• **How to complete this task**: An exact copy of every record below is required, with the pictures left out.

• **The data**:
□ □ □ □ □ □ □

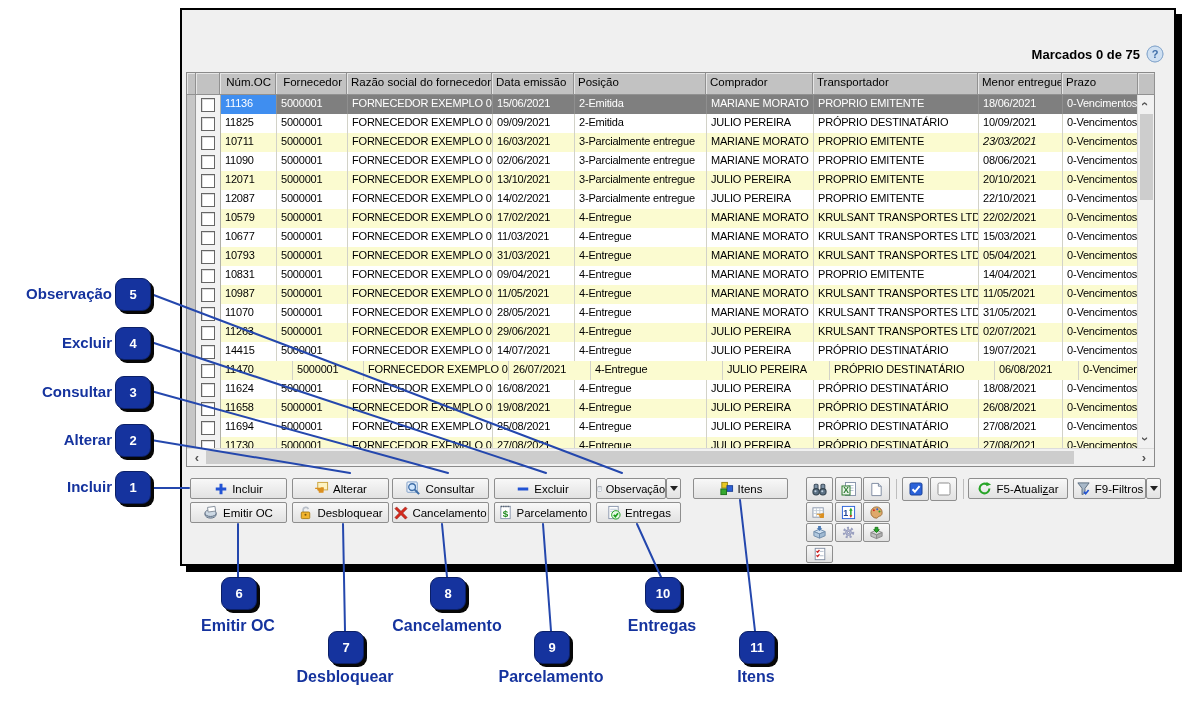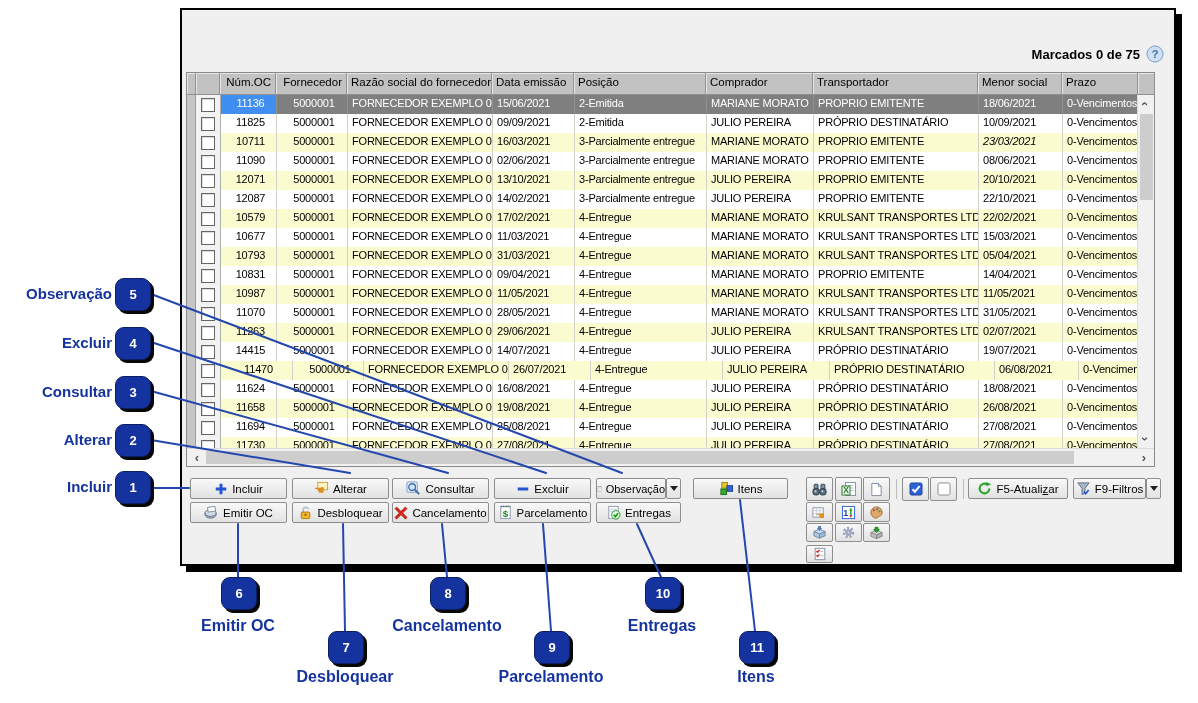--- a/index.html
+++ b/index.html
@@ -26,21 +26,21 @@
   .hcell{box-sizing:border-box;background:#c2c2c2;border-right:1px solid #919191;
          border-bottom:1px solid #919191;box-shadow:inset 1px 1px 0 #e6e6e6;
          font-size:11.5px;color:#000;padding:3px 4px 0 4px;white-space:nowrap;overflow:hidden;flex:none}
   .hcell.right{text-align:right}
   .grid-body{position:absolute;left:0;top:22px;width:950px;height:353px;overflow:hidden;background:#fff}
   .trow{display:flex;height:19px;box-sizing:border-box}
   .trow:nth-child(odd){background:#fbfbd0}
   .trow:nth-child(even){background:#ffffff}
   .cell{box-sizing:border-box;padding:2px 4px 0 4px;font-size:11px;letter-spacing:-0.2px;
         white-space:nowrap;overflow:hidden;border-right:1px solid #d2d2c8;flex:none;color:#000}
-  .cell.right{text-align:center;padding-right:0}
+  .cell.right{text-align:left;padding-right:0}
   .gutter{width:8px;background:#c6c6c6;border-right:1px solid #9a9a9a;flex:none}
   .cbcell{width:24px;background:#f2f2f2;border-right:1px solid #b0b0a8;display:flex;
           align-items:center;justify-content:center;flex:none}
   .cb{width:12px;height:12px;background:#fff;border:1px solid #666;box-shadow:inset 1px 1px 0 #dcdcdc}
   .trow.sel .cell{background:#7f7f7f;color:#fff;border-right-color:#8f8f8f}
   .trow.sel .cell.k-num{background:#3f8ef0}
 
   
   .vscroll{position:absolute;right:0;top:22px;width:17px;height:353px;background:#f1f1f1;
            border-left:1px solid #dcdcdc;box-sizing:border-box}
@@ -92,21 +92,21 @@
     <div class="ghead" id="grid-header">
         <div class="hcell" style="width: 8px;"></div>
         <div class="hcell" style="width: 24px;"></div>
         <div class="hcell right" style="width: 56px;">Núm.OC</div>
         <div class="hcell right" style="width: 71px;">Fornecedor</div>
         <div class="hcell" style="width: 145px;">Razão social do fornecedor</div>
         <div class="hcell" style="width: 82px;">Data emissão</div>
         <div class="hcell" style="width: 132px;">Posição</div>
         <div class="hcell" style="width: 107px;">Comprador</div>
         <div class="hcell" style="width: 165px;">Transportador</div>
-        <div class="hcell" style="width: 84px;">Menor social</div>
+        <div class="hcell" style="width: 84px;">Menor entregue</div>
         <div class="hcell" style="width: 76px;">Prazo</div>
         <div class="hcell" style="width: 17px;"></div>
       </div>
     <div class="grid-body" id="grid-body">
         <div class="trow sel">
           <div class="gutter"></div>
           <div class="cbcell">
             <span class="cb"></span>
           </div>
           <div class="cell k-num right" style="width: 56px;">11136</div>

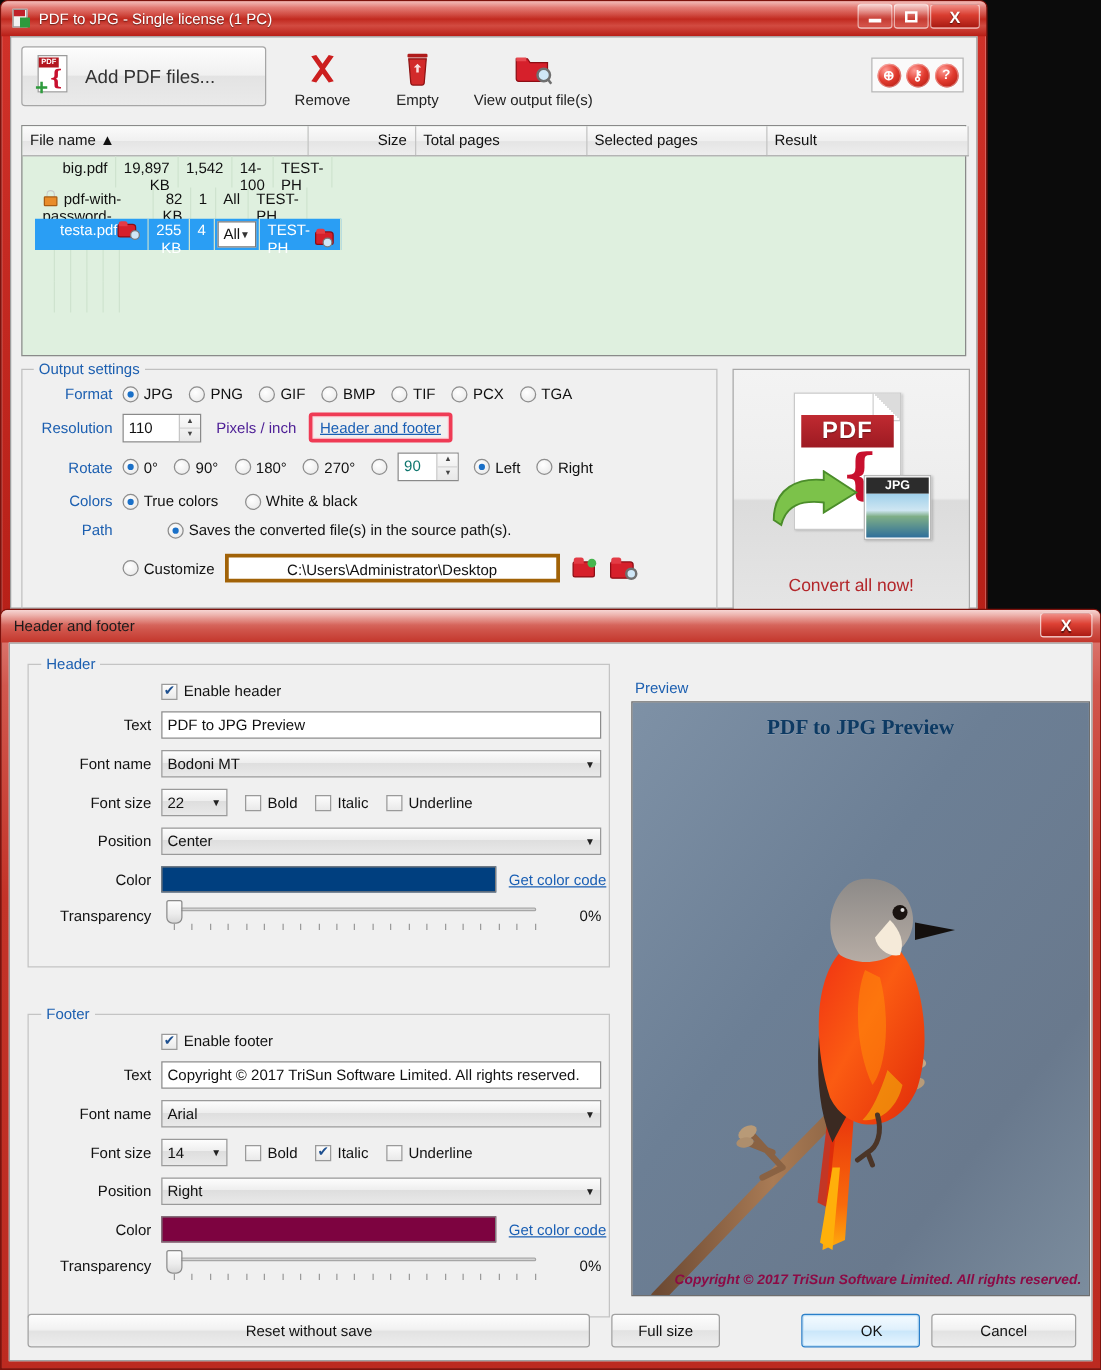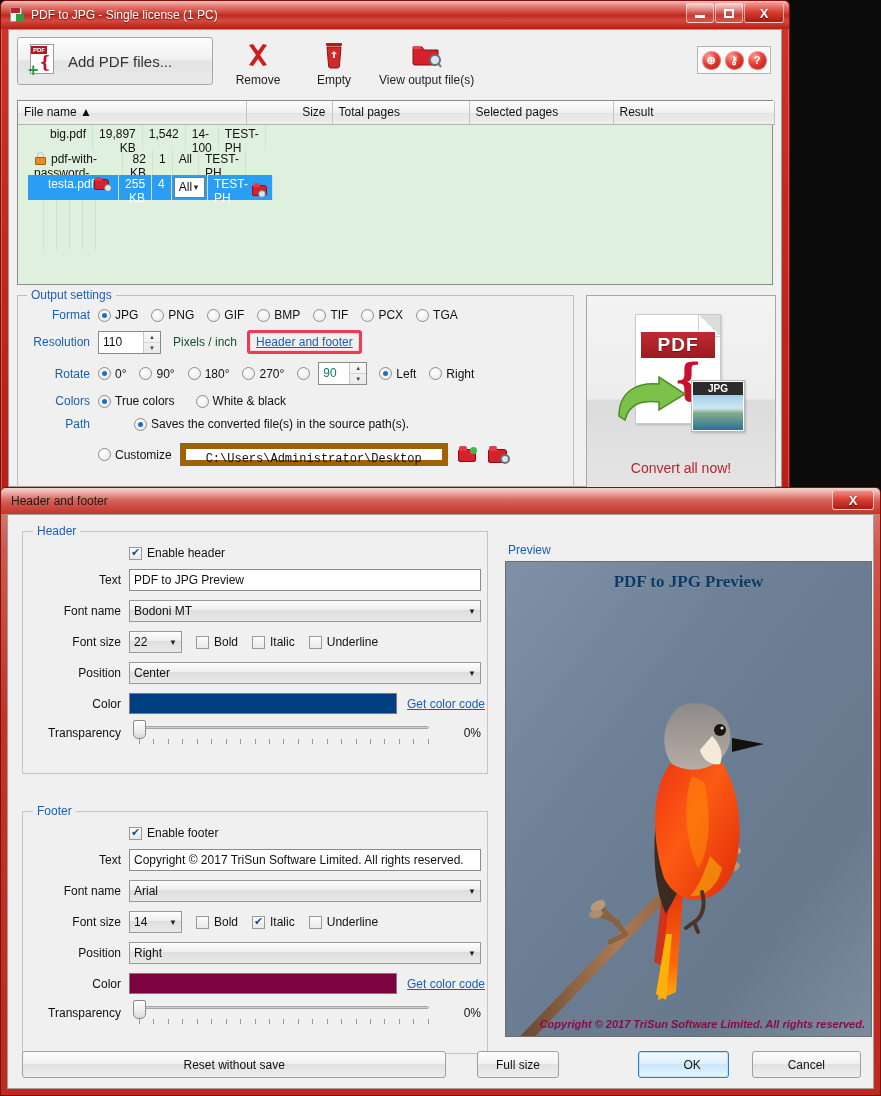--- a/index.html
+++ b/index.html
@@ -144,22 +144,22 @@
   .spin { display:inline-flex; height:23px; border:1px solid #8a8a8a; background:#fff; }
   .spin .val { width:44px; padding:0 4px; line-height:21px; font-size:12px; color:#111; }
   .spin .btns { width:17px; border-left:1px solid #c6c6c6;
                 background: linear-gradient(180deg,#fafafa,#e8e8e8); display:flex;flex-direction:column; }
   .spin .btns span { flex:1; display:flex;align-items:center;justify-content:center; font-size:6px; color:#444; }
   .spin .btns span:first-child{ border-bottom:1px solid #d4d4d4; }
   .spin.dis .val { color:#0f766e; }
   .hf-link-wrap { border:3px solid #ef3b55; border-radius:3px; padding:2px 6px; margin-left:10px;
                   box-shadow: 0 0 0 1px #ffd6dd inset; }
   .hf-link { color:#1a5fb4; text-decoration:underline; font-size:12px; }
-  .textinput { height:23px; border:6px solid #a16207; background:#fff; padding:0 5px;
-               line-height:21px; font-size:12px; color:#111;font-family:Liberation Mono, monospace; }
+  .textinput { height:23px; border:3px solid #a16207; background:#fff; padding:0 5px;
+               line-height:21px; font-size:12px; color:#111; }
   .fold-green{display:inline-block;width:20px;height:17px;position:relative;}
   .fold-green .f{position:absolute;left:0;top:3px;width:18px;height:13px;background:#d6202b;border:1px solid #8d0d14;border-radius:2px 3px 2px 2px;}
   .fold-green .tab{position:absolute;left:1px;top:0;width:8px;height:5px;background:#e33b45;border-radius:2px 2px 0 0;}
   .fold-green .dot{position:absolute;right:1px;top:1px;width:7px;height:7px;border-radius:50%;background:#46b54e;}
   .fold-mag{display:inline-block;width:22px;height:18px;position:relative;}
   .fold-mag .f{position:absolute;left:0;top:3px;width:19px;height:14px;background:#d6202b;border:1px solid #8d0d14;border-radius:2px 3px 2px 2px;}
   .fold-mag .tab{position:absolute;left:1px;top:0;width:8px;height:5px;background:#e33b45;border-radius:2px 2px 0 0;}
   .fold-mag .mag{position:absolute;right:0;bottom:0;width:10px;height:10px;border-radius:50%;background:#cfe7f7;border:2px solid #6f6f6f;}
 
   
@@ -243,21 +243,21 @@
      background: linear-gradient(160deg,#7b8ea3 0%, #6e8197 35%, #6b7d92 60%, #7a8b9c 100%); }
   .prev-head { position:absolute; left:0; right:0; top:10px; text-align:center;
      font-family:"Liberation Serif", serif; font-weight:bold; font-size:17px;
      color:#0d3a63; text-shadow:0 1px 0 rgba(255,255,255,.12); }
   .prev-foot { position:absolute; right:6px; bottom:6px;
      font-family:"Liberation Sans", sans-serif; font-style:italic; font-weight:bold; font-size:11px;
      color:#8c0a45; }
   .bird { position:absolute; left:0; top:0; width:367px; height:476px; }
 
   
-  .btnrow { position:absolute; left:14px; right:12px; bottom:10px; height:27px; display:flex; gap:23px; }
+  .btnrow { position:absolute; left:14px; right:12px; bottom:10px; height:27px; display:flex; gap:9px; }
   .wbtn2 { height:27px; border:1px solid #a0a0a0; border-radius:3px;
      background: linear-gradient(180deg,#fdfdfd,#f1f1f1 48%,#e2e2e2 50%,#ededed);
      display:flex; align-items:center; justify-content:center; font-size:12px; color:#111; }
   .wbtn2.primary { border:1px solid #2a7fc9; box-shadow:0 0 0 1px #bfe0f7 inset;
      background: linear-gradient(180deg,#f4fbff,#dff0fc 48%,#c9e6fa 50%,#e8f6ff); padding-left: 18px; }
 </style>
 </head>
 <body>
 
 <div id="root">
@@ -460,21 +460,21 @@
 
         <div class="row" style="margin-top:8px;">
           <div class="rowlabel">Resolution</div>
           <div class="spin">
             <div class="val">110</div>
             <div class="btns">
                 <span>▲</span>
                 <span>▼</span>
               </div>
           </div>
-          <div style="margin-left:12px; font-size:12px; color:#14532d;">Pixels / inch</div>
+          <div style="margin-left:12px; font-size:12px; color:#4c1d95;">Pixels / inch</div>
           <div class="hf-link-wrap">
             <span class="hf-link">Header and footer</span>
           </div>
         </div>
 
         <div class="row" style="margin-top:8px;">
           <div class="rowlabel">Rotate</div>
           <label class="radio">
               <span class="rdot on"></span>
               <span>0°</span>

□ □ □ □ □ □ □

• **Answer to the exercise**:
--- a/index.html
+++ b/index.html
@@ -26,21 +26,21 @@
   .hcell{box-sizing:border-box;background:#c2c2c2;border-right:1px solid #919191;
          border-bottom:1px solid #919191;box-shadow:inset 1px 1px 0 #e6e6e6;
          font-size:11.5px;color:#000;padding:3px 4px 0 4px;white-space:nowrap;overflow:hidden;flex:none}
   .hcell.right{text-align:right}
   .grid-body{position:absolute;left:0;top:22px;width:950px;height:353px;overflow:hidden;background:#fff}
   .trow{display:flex;height:19px;box-sizing:border-box}
   .trow:nth-child(odd){background:#fbfbd0}
   .trow:nth-child(even){background:#ffffff}
   .cell{box-sizing:border-box;padding:2px 4px 0 4px;font-size:11px;letter-spacing:-0.2px;
         white-space:nowrap;overflow:hidden;border-right:1px solid #d2d2c8;flex:none;color:#000}
-  .cell.right{text-align:center;padding-right:0}
+  .cell.right{text-align:left;padding-right:0}
   .gutter{width:8px;background:#c6c6c6;border-right:1px solid #9a9a9a;flex:none}
   .cbcell{width:24px;background:#f2f2f2;border-right:1px solid #b0b0a8;display:flex;
           align-items:center;justify-content:center;flex:none}
   .cb{width:12px;height:12px;background:#fff;border:1px solid #666;box-shadow:inset 1px 1px 0 #dcdcdc}
   .trow.sel .cell{background:#7f7f7f;color:#fff;border-right-color:#8f8f8f}
   .trow.sel .cell.k-num{background:#3f8ef0}
 
   
   .vscroll{position:absolute;right:0;top:22px;width:17px;height:353px;background:#f1f1f1;
            border-left:1px solid #dcdcdc;box-sizing:border-box}
@@ -92,21 +92,21 @@
     <div class="ghead" id="grid-header">
         <div class="hcell" style="width: 8px;"></div>
         <div class="hcell" style="width: 24px;"></div>
         <div class="hcell right" style="width: 56px;">Núm.OC</div>
         <div class="hcell right" style="width: 71px;">Fornecedor</div>
         <div class="hcell" style="width: 145px;">Razão social do fornecedor</div>
         <div class="hcell" style="width: 82px;">Data emissão</div>
         <div class="hcell" style="width: 132px;">Posição</div>
         <div class="hcell" style="width: 107px;">Comprador</div>
         <div class="hcell" style="width: 165px;">Transportador</div>
-        <div class="hcell" style="width: 84px;">Menor social</div>
+        <div class="hcell" style="width: 84px;">Menor entregue</div>
         <div class="hcell" style="width: 76px;">Prazo</div>
         <div class="hcell" style="width: 17px;"></div>
       </div>
     <div class="grid-body" id="grid-body">
         <div class="trow sel">
           <div class="gutter"></div>
           <div class="cbcell">
             <span class="cb"></span>
           </div>
           <div class="cell k-num right" style="width: 56px;">11136</div>

--- a/index.html
+++ b/index.html
@@ -144,22 +144,22 @@
   .spin { display:inline-flex; height:23px; border:1px solid #8a8a8a; background:#fff; }
   .spin .val { width:44px; padding:0 4px; line-height:21px; font-size:12px; color:#111; }
   .spin .btns { width:17px; border-left:1px solid #c6c6c6;
                 background: linear-gradient(180deg,#fafafa,#e8e8e8); display:flex;flex-direction:column; }
   .spin .btns span { flex:1; display:flex;align-items:center;justify-content:center; font-size:6px; color:#444; }
   .spin .btns span:first-child{ border-bottom:1px solid #d4d4d4; }
   .spin.dis .val { color:#0f766e; }
   .hf-link-wrap { border:3px solid #ef3b55; border-radius:3px; padding:2px 6px; margin-left:10px;
                   box-shadow: 0 0 0 1px #ffd6dd inset; }
   .hf-link { color:#1a5fb4; text-decoration:underline; font-size:12px; }
-  .textinput { height:23px; border:6px solid #a16207; background:#fff; padding:0 5px;
-               line-height:21px; font-size:12px; color:#111;font-family:Liberation Mono, monospace; }
+  .textinput { height:23px; border:3px solid #a16207; background:#fff; padding:0 5px;
+               line-height:21px; font-size:12px; color:#111; }
   .fold-green{display:inline-block;width:20px;height:17px;position:relative;}
   .fold-green .f{position:absolute;left:0;top:3px;width:18px;height:13px;background:#d6202b;border:1px solid #8d0d14;border-radius:2px 3px 2px 2px;}
   .fold-green .tab{position:absolute;left:1px;top:0;width:8px;height:5px;background:#e33b45;border-radius:2px 2px 0 0;}
   .fold-green .dot{position:absolute;right:1px;top:1px;width:7px;height:7px;border-radius:50%;background:#46b54e;}
   .fold-mag{display:inline-block;width:22px;height:18px;position:relative;}
   .fold-mag .f{position:absolute;left:0;top:3px;width:19px;height:14px;background:#d6202b;border:1px solid #8d0d14;border-radius:2px 3px 2px 2px;}
   .fold-mag .tab{position:absolute;left:1px;top:0;width:8px;height:5px;background:#e33b45;border-radius:2px 2px 0 0;}
   .fold-mag .mag{position:absolute;right:0;bottom:0;width:10px;height:10px;border-radius:50%;background:#cfe7f7;border:2px solid #6f6f6f;}
 
   
@@ -243,21 +243,21 @@
      background: linear-gradient(160deg,#7b8ea3 0%, #6e8197 35%, #6b7d92 60%, #7a8b9c 100%); }
   .prev-head { position:absolute; left:0; right:0; top:10px; text-align:center;
      font-family:"Liberation Serif", serif; font-weight:bold; font-size:17px;
      color:#0d3a63; text-shadow:0 1px 0 rgba(255,255,255,.12); }
   .prev-foot { position:absolute; right:6px; bottom:6px;
      font-family:"Liberation Sans", sans-serif; font-style:italic; font-weight:bold; font-size:11px;
      color:#8c0a45; }
   .bird { position:absolute; left:0; top:0; width:367px; height:476px; }
 
   
-  .btnrow { position:absolute; left:14px; right:12px; bottom:10px; height:27px; display:flex; gap:23px; }
+  .btnrow { position:absolute; left:14px; right:12px; bottom:10px; height:27px; display:flex; gap:9px; }
   .wbtn2 { height:27px; border:1px solid #a0a0a0; border-radius:3px;
      background: linear-gradient(180deg,#fdfdfd,#f1f1f1 48%,#e2e2e2 50%,#ededed);
      display:flex; align-items:center; justify-content:center; font-size:12px; color:#111; }
   .wbtn2.primary { border:1px solid #2a7fc9; box-shadow:0 0 0 1px #bfe0f7 inset;
      background: linear-gradient(180deg,#f4fbff,#dff0fc 48%,#c9e6fa 50%,#e8f6ff); padding-left: 18px; }
 </style>
 </head>
 <body>
 
 <div id="root">
@@ -460,21 +460,21 @@
 
         <div class="row" style="margin-top:8px;">
           <div class="rowlabel">Resolution</div>
           <div class="spin">
             <div class="val">110</div>
             <div class="btns">
                 <span>▲</span>
                 <span>▼</span>
               </div>
           </div>
-          <div style="margin-left:12px; font-size:12px; color:#14532d;">Pixels / inch</div>
+          <div style="margin-left:12px; font-size:12px; color:#4c1d95;">Pixels / inch</div>
           <div class="hf-link-wrap">
             <span class="hf-link">Header and footer</span>
           </div>
         </div>
 
         <div class="row" style="margin-top:8px;">
           <div class="rowlabel">Rotate</div>
           <label class="radio">
               <span class="rdot on"></span>
               <span>0°</span>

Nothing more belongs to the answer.